Exercise inputs:
# # # # #

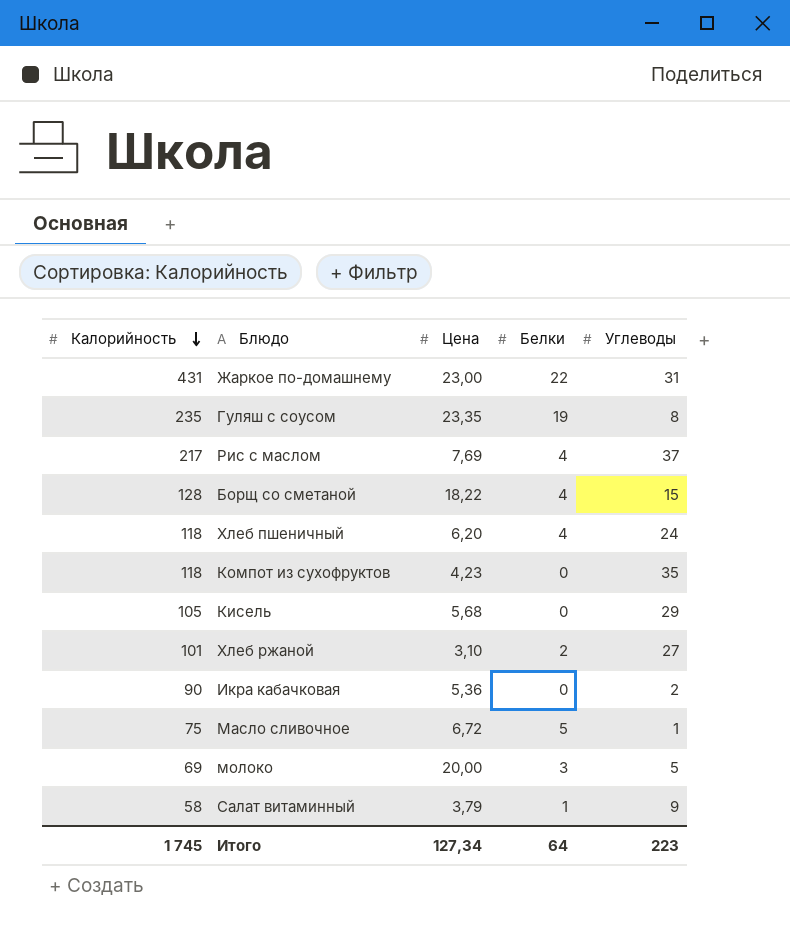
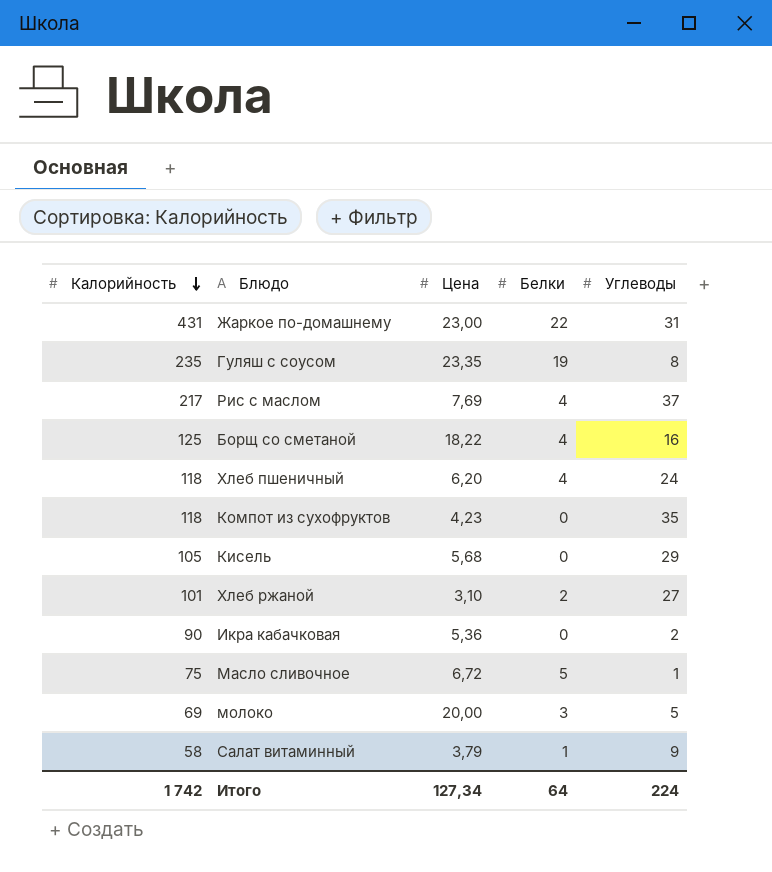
Борщ со сметаной | Калорийность: 128 -> 125
Борщ со сметаной | Углеводы: 15 -> 16
Итого | Калорийность: 1 745 -> 1 742
Итого | Углеводы: 223 -> 224

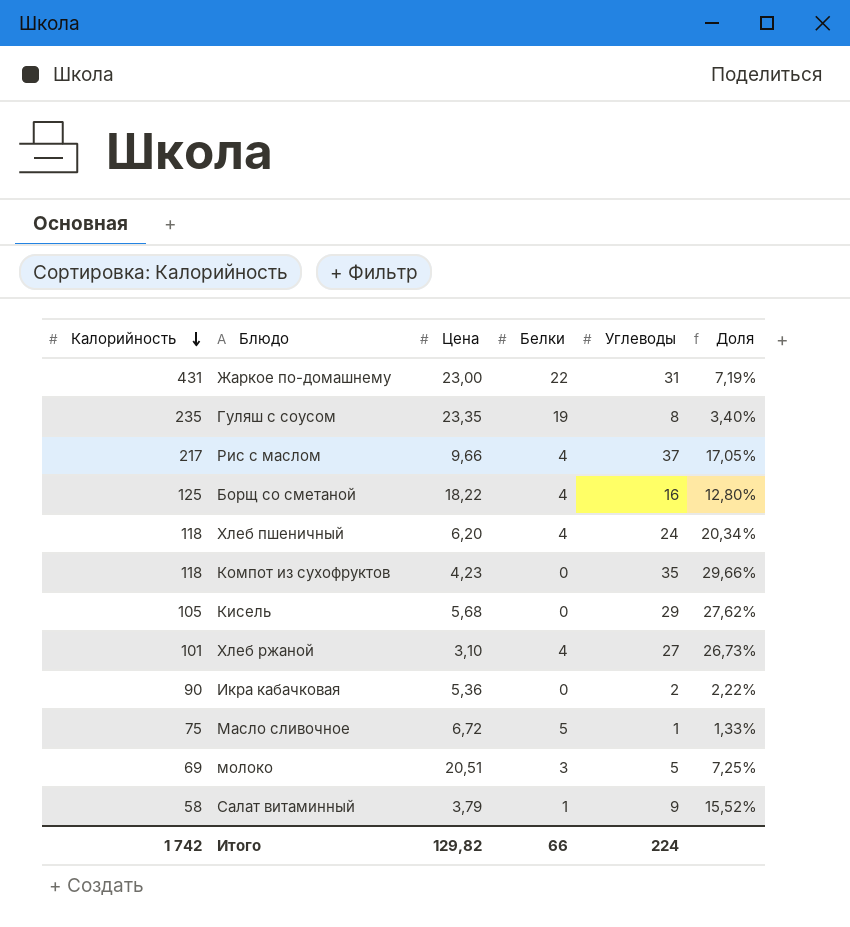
column Доля | formula: none -> [Углеводы] / [Калорийность]
Рис с маслом | Цена: 7,69 -> 9,66
Хлеб ржаной | Белки: 2 -> 4
молоко | Цена: 20,00 -> 20,51
Итого | Цена: 127,34 -> 129,82
Итого | Белки: 64 -> 66

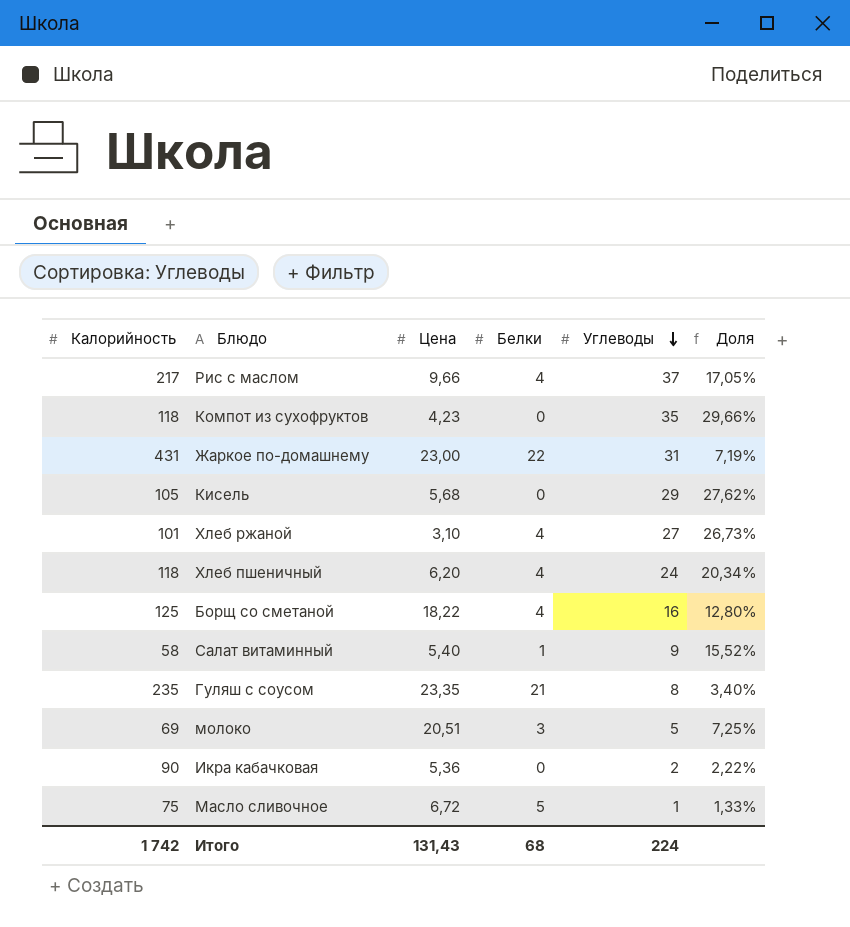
row order: Калорийность descending -> Углеводы descending
Салат витаминный | Цена: 3,79 -> 5,40
Гуляш с соусом | Белки: 19 -> 21
Итого | Цена: 129,82 -> 131,43
Итого | Белки: 66 -> 68

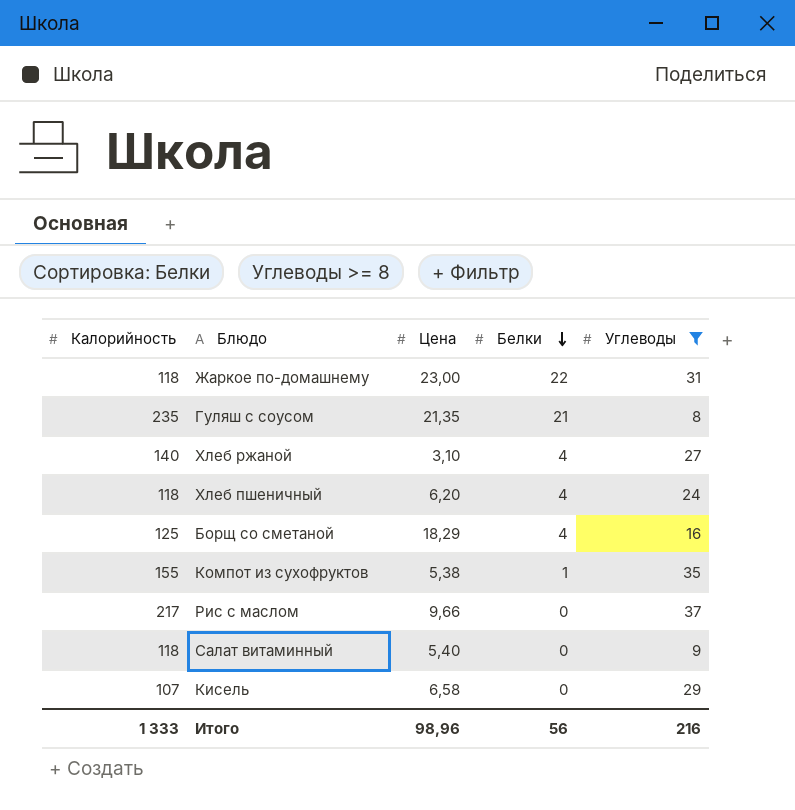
filter: none -> Углеводы >= 8
row order: Углеводы descending -> Белки descending
column Доля | formula: [Углеводы] / [Калорийность] -> none
Жаркое по-домашнему | Калорийность: 431 -> 118
Гуляш с соусом | Цена: 23,35 -> 21,35
Хлеб ржаной | Калорийность: 101 -> 140
Борщ со сметаной | Цена: 18,22 -> 18,29
Компот из сухофруктов | Калорийность: 118 -> 155
Компот из сухофруктов | Цена: 4,23 -> 5,38
Компот из сухофруктов | Белки: 0 -> 1
Рис с маслом | Белки: 4 -> 0
Салат витаминный | Калорийность: 58 -> 118
Салат витаминный | Белки: 1 -> 0
Кисель | Калорийность: 105 -> 107
Кисель | Цена: 5,68 -> 6,58
Итого | Калорийность: 1 742 -> 1 333
Итого | Цена: 131,43 -> 98,96
Итого | Белки: 68 -> 56
Итого | Углеводы: 224 -> 216

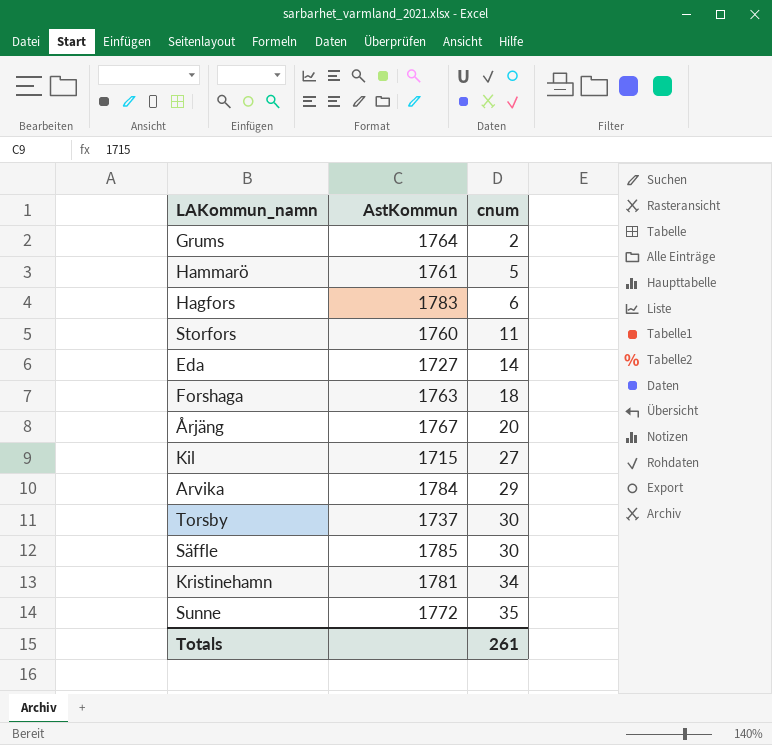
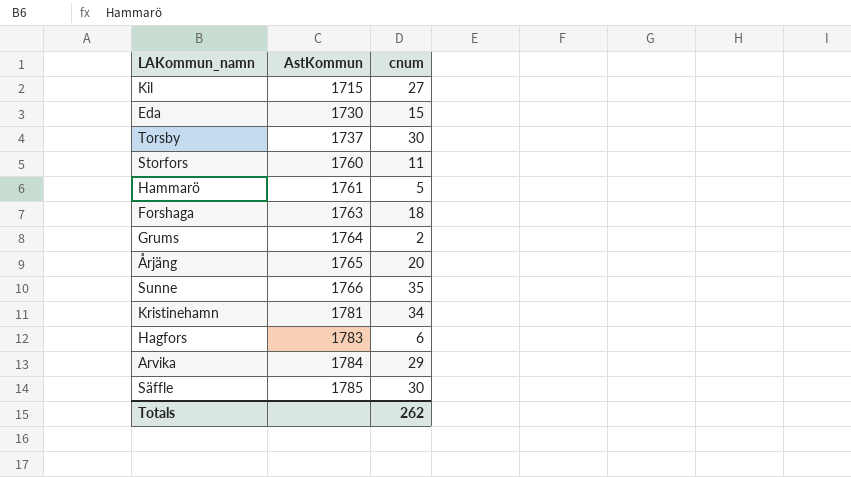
row order: cnum ascending -> AstKommun ascending
Eda | AstKommun: 1727 -> 1730
Eda | cnum: 14 -> 15
Årjäng | AstKommun: 1767 -> 1765
Sunne | AstKommun: 1772 -> 1766
Totals | cnum: 261 -> 262

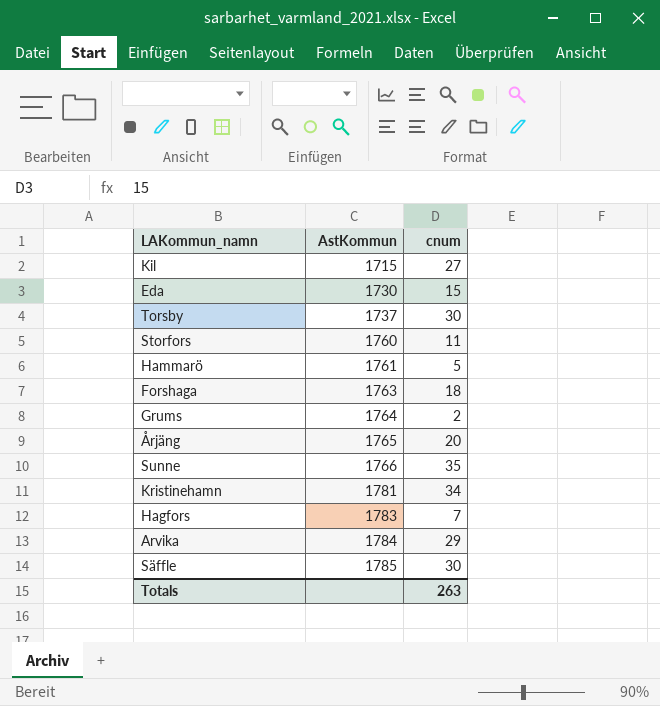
Hagfors | cnum: 6 -> 7
Totals | cnum: 262 -> 263

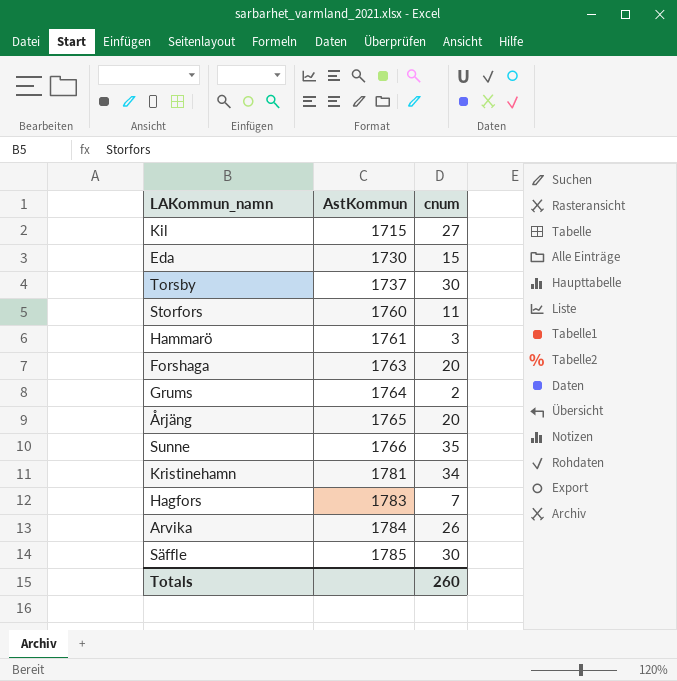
Hammarö | cnum: 5 -> 3
Forshaga | cnum: 18 -> 20
Arvika | cnum: 29 -> 26
Totals | cnum: 263 -> 260

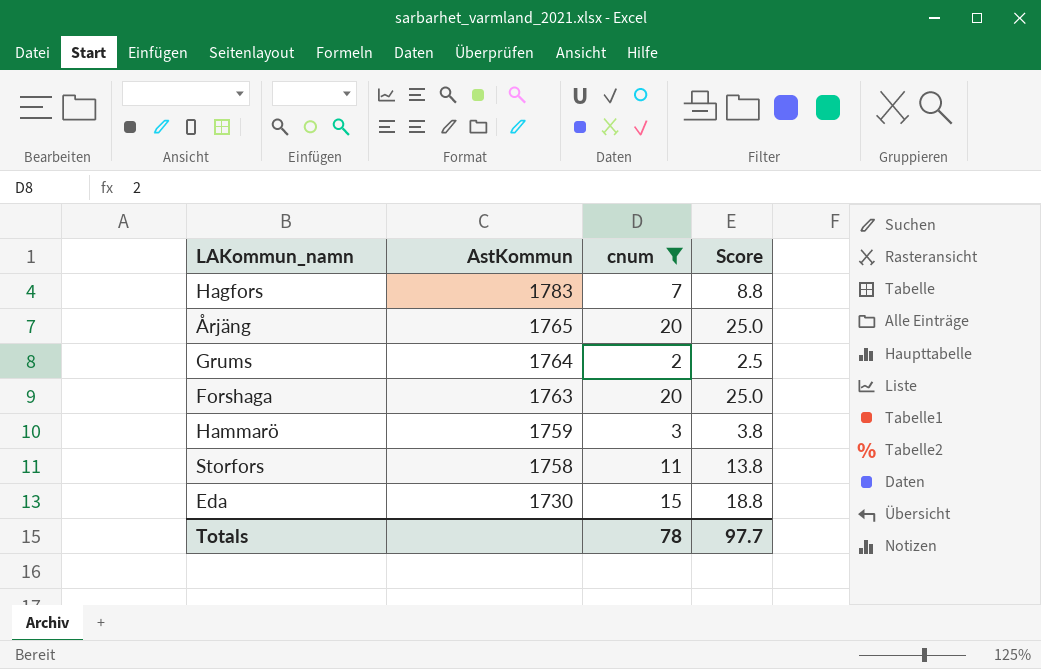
filter: none -> cnum <= 20
row order: AstKommun ascending -> AstKommun descending
column Score | formula: none -> [cnum] * 1.25
Hammarö | AstKommun: 1761 -> 1759
Storfors | AstKommun: 1760 -> 1758
Totals | cnum: 260 -> 78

# # # # #

Repeat the data exactly, excluding the pictures.

Борщ со сметаной | Калорийность: 128 -> 125
Борщ со сметаной | Углеводы: 15 -> 16
Итого | Калорийность: 1 745 -> 1 742
Итого | Углеводы: 223 -> 224

column Доля | formula: none -> [Углеводы] / [Калорийность]
Рис с маслом | Цена: 7,69 -> 9,66
Хлеб ржаной | Белки: 2 -> 4
молоко | Цена: 20,00 -> 20,51
Итого | Цена: 127,34 -> 129,82
Итого | Белки: 64 -> 66

row order: Калорийность descending -> Углеводы descending
Салат витаминный | Цена: 3,79 -> 5,40
Гуляш с соусом | Белки: 19 -> 21
Итого | Цена: 129,82 -> 131,43
Итого | Белки: 66 -> 68

filter: none -> Углеводы >= 8
row order: Углеводы descending -> Белки descending
column Доля | formula: [Углеводы] / [Калорийность] -> none
Жаркое по-домашнему | Калорийность: 431 -> 118
Гуляш с соусом | Цена: 23,35 -> 21,35
Хлеб ржаной | Калорийность: 101 -> 140
Борщ со сметаной | Цена: 18,22 -> 18,29
Компот из сухофруктов | Калорийность: 118 -> 155
Компот из сухофруктов | Цена: 4,23 -> 5,38
Компот из сухофруктов | Белки: 0 -> 1
Рис с маслом | Белки: 4 -> 0
Салат витаминный | Калорийность: 58 -> 118
Салат витаминный | Белки: 1 -> 0
Кисель | Калорийность: 105 -> 107
Кисель | Цена: 5,68 -> 6,58
Итого | Калорийность: 1 742 -> 1 333
Итого | Цена: 131,43 -> 98,96
Итого | Белки: 68 -> 56
Итого | Углеводы: 224 -> 216

row order: cnum ascending -> AstKommun ascending
Eda | AstKommun: 1727 -> 1730
Eda | cnum: 14 -> 15
Årjäng | AstKommun: 1767 -> 1765
Sunne | AstKommun: 1772 -> 1766
Totals | cnum: 261 -> 262

Hagfors | cnum: 6 -> 7
Totals | cnum: 262 -> 263

Hammarö | cnum: 5 -> 3
Forshaga | cnum: 18 -> 20
Arvika | cnum: 29 -> 26
Totals | cnum: 263 -> 260

filter: none -> cnum <= 20
row order: AstKommun ascending -> AstKommun descending
column Score | formula: none -> [cnum] * 1.25
Hammarö | AstKommun: 1761 -> 1759
Storfors | AstKommun: 1760 -> 1758
Totals | cnum: 260 -> 78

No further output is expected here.